Розанов все еще продолжал мимоходом:
"Покажи мне Потемкина!"
А чего было показывать, когда Потемкин был у всех на виду и не дылда студент, а "поэт". На каком-то литературном вечере я показал на Пяста:
– Вот он ваш Потемкин!
Розанов было оживился, но поздоровавшись с "Потемкиным"-Пястом, отошел недовольный.
– Ты меня все обманываешь: какой же это Потемкин: руки мокрые!
(Пяст бывал у Розанова всякое воскресенье, и каждый раз Розанов с ним знакомился: "Розинов" Пясту это было очень неприятно, – но что поделаешь, если человек не хочет замечать, и ведь не нарочно!)
А недолго продолжалось увлечение Петрушей, так его теперь все звали: игра надоела, и к Рождеству Потемкина больше не беспокоили.
Но это ничего не значит; основа положена, стихи вышли, и вхож ко всем "старейшинам" и сам "епископ" (С. П. Дягилев) руку подает.
– Я говорил Петруше, – объяснял Котылев, – стесняться нечего: ну, поиграют-поиграют и бросят.

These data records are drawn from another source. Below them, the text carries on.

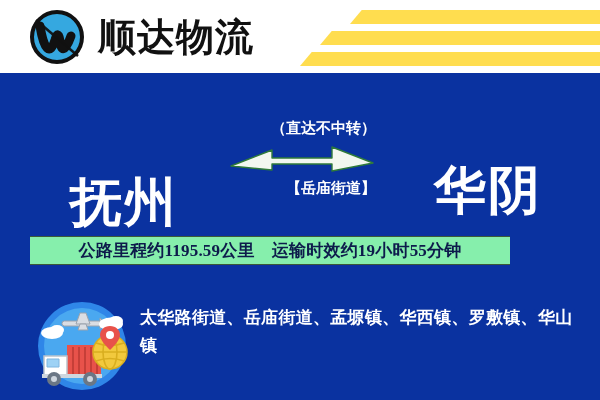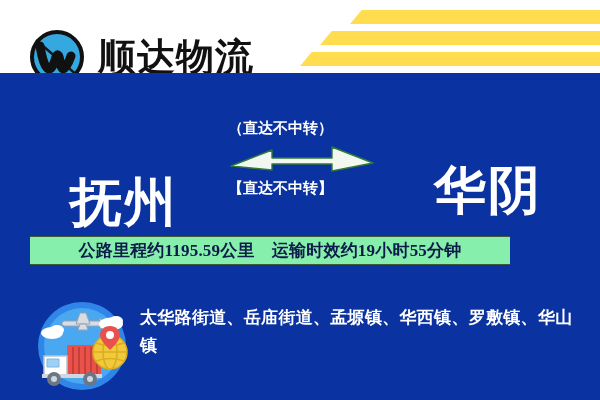"顺达物流" .logo-wrap { margin-top: 20px -> none }
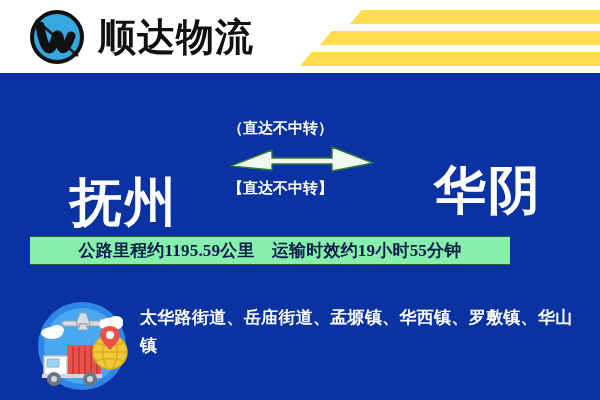"（直达不中转）" .mid { text-align: left -> right }
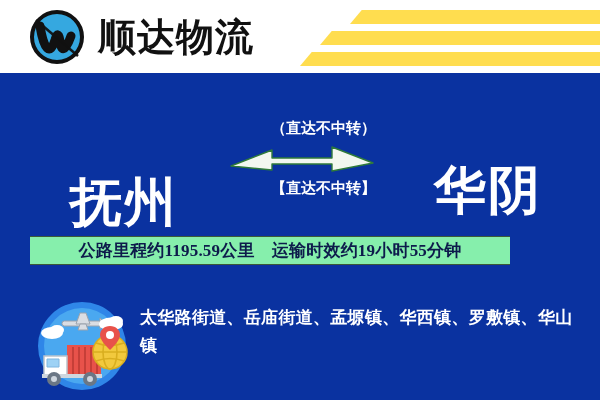"【直达不中转】" div.mid-bot { text: 直达不中转 -> 岳庙街道 }
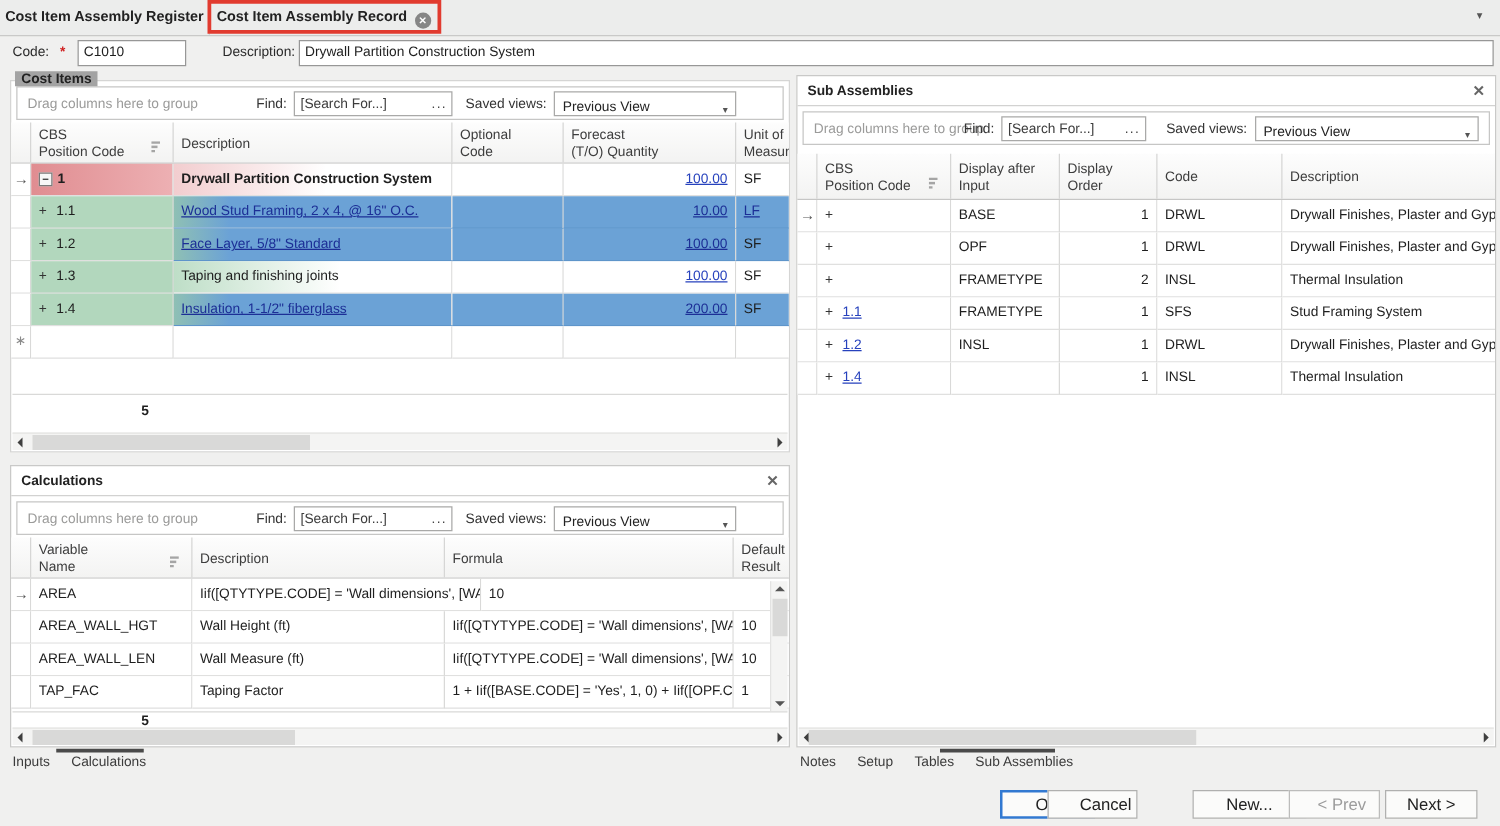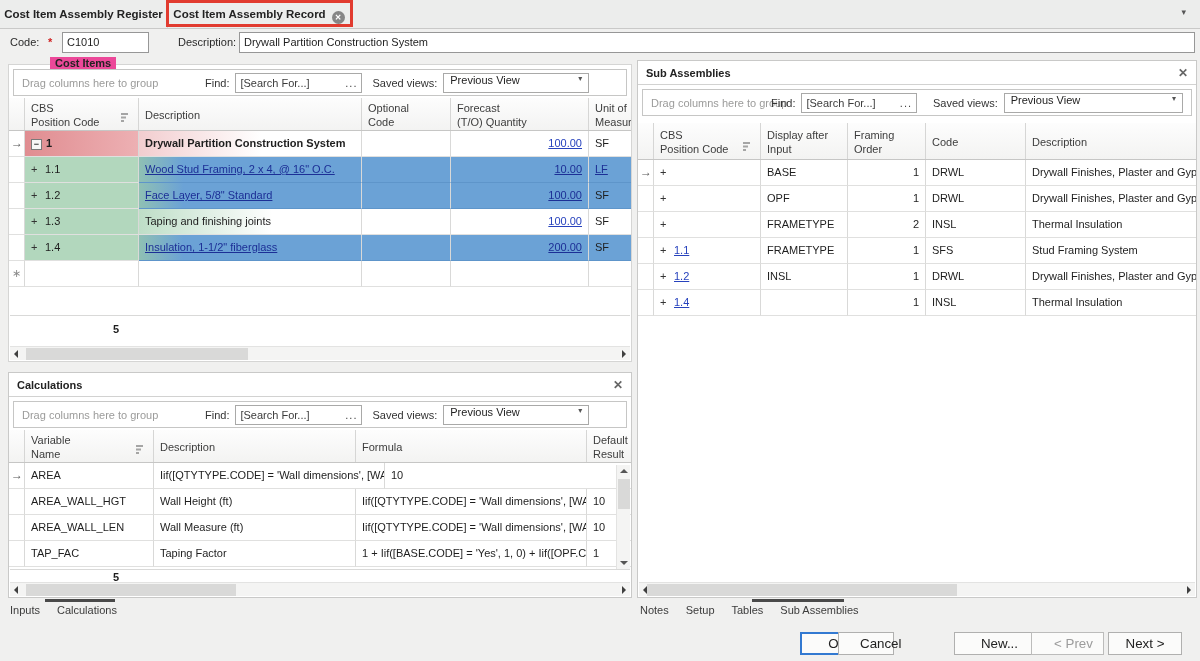"Cost Items" .group-legend { background: #ec4899 -> #a3a3a3; margin-left: 38px -> none }
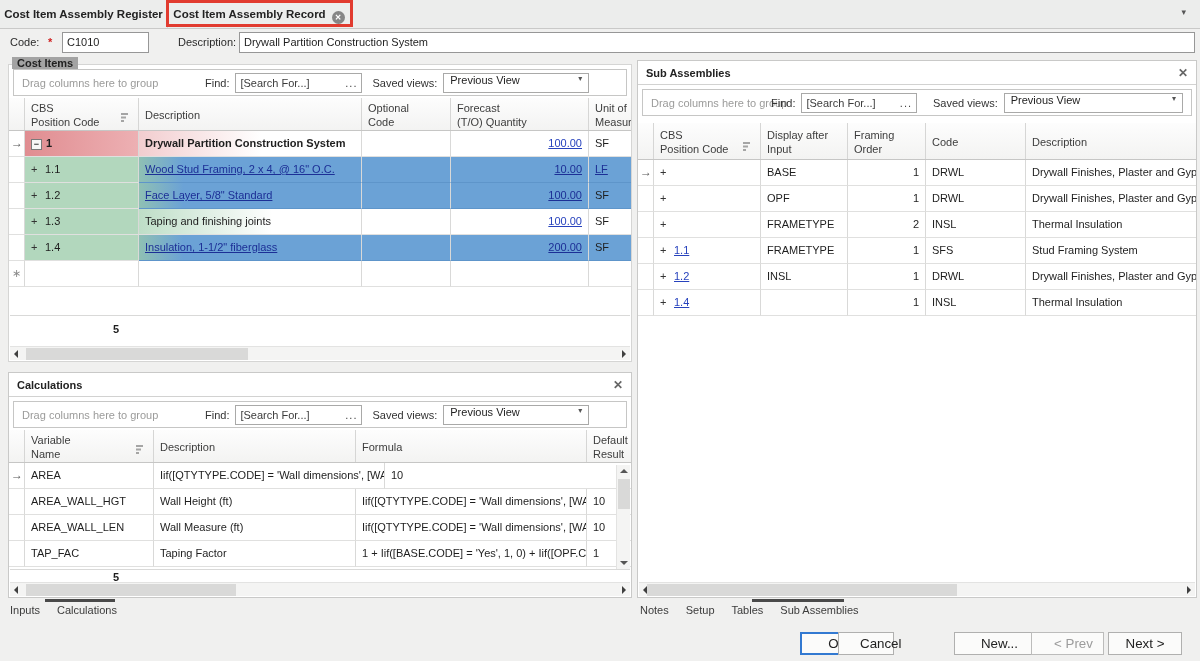"Previous View" .dropdown { align-items: flex-start -> flex-end }
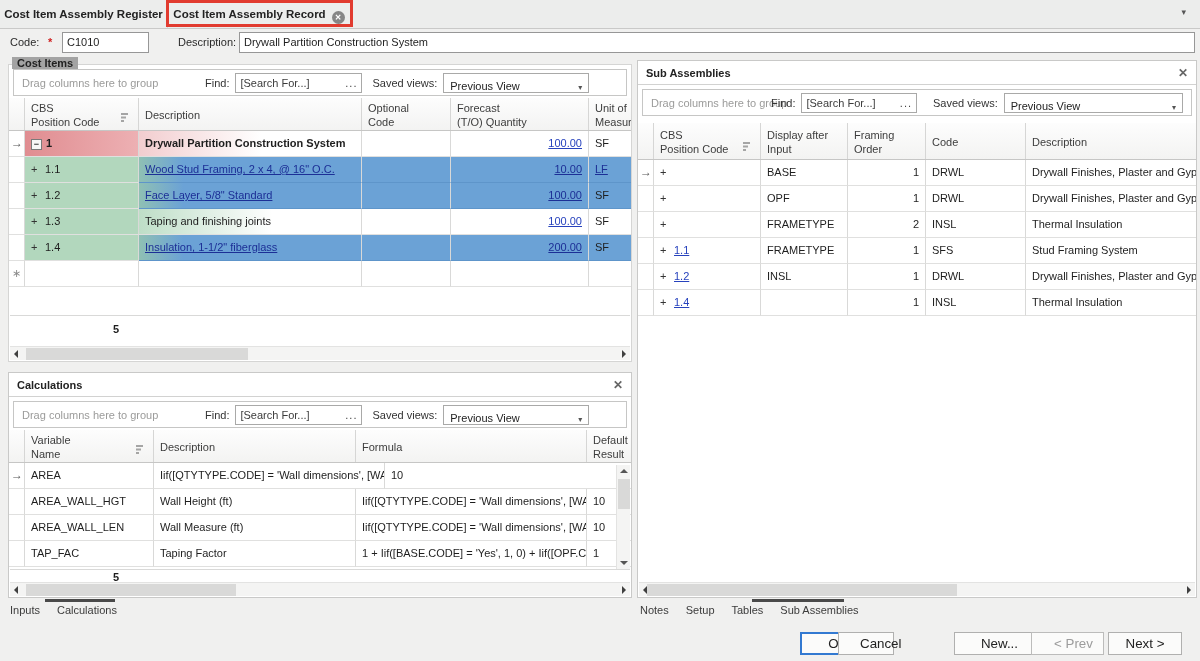"Framing" span { text: Framing -> Display }
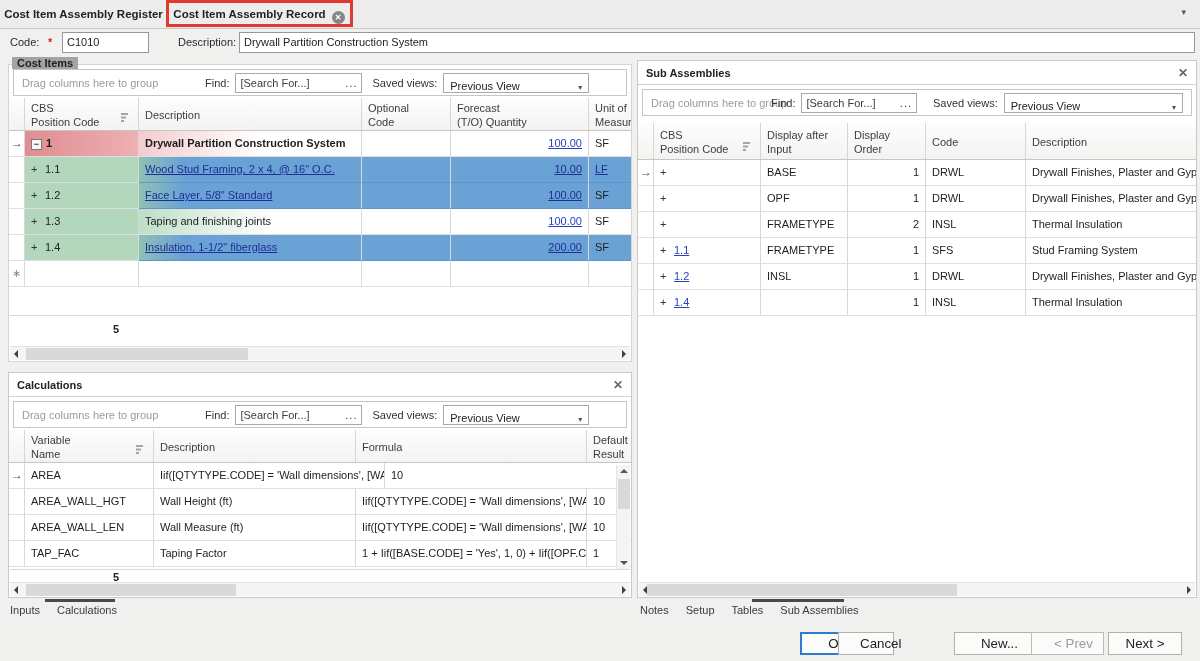"Cancel" button.btn { width: 56px -> 72px }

Так оно и вышло, я этих господ знаю, а ему какая убыль – слава Богу, на всех хватит!
Пристроив Петрушу, Котылев занялся "семейными" делами и "благотворительностью". Он "женил" своего старшего сына: он сам облюбовал какую-то знакомую своей безропотной Марьи, подверг ее насильственному "строжайшему испытанию" и передал сыну.
"Теперь я спокоен, – говорил Котылев, – по крайней мере, все чисто, а то живо нарвется на какую-нибудь блядь…"
А "благотворительность" заключалась – в Гумилеве: Котылев решил тоже его женить, что было не так просто, Гумилев артачился, но в конце концов Котылев уломал, и свадьба совершилась на квартире Котылева за перегородкой.
Я продолжал начатую в памятный вечер повесть о табаке. Главным источником для меня были "Разыскания" академика А. Н. Веселовского. Я пользовался всеми его указаниями и изучил всю литературу о "происхождении табака". Вышла "Гоносиева повесть": рассказывает святогорец-монах. Самой форме я обязан и "живой жизни" – мои встречи с монахами "блудоборцами" – и прославленной Аполлоном Григорьевым книге "глубокочтимого" инока Парфения: о святой горе Афонской (1856).
На святках я читал мою повесть "старейшинам" (Бакст, Сомов, А. Н. Бенуа). Сомов готов сделать иллюстрации, но издать книжку? – цензура не пропустит, и кто возьмется издать такую книжку?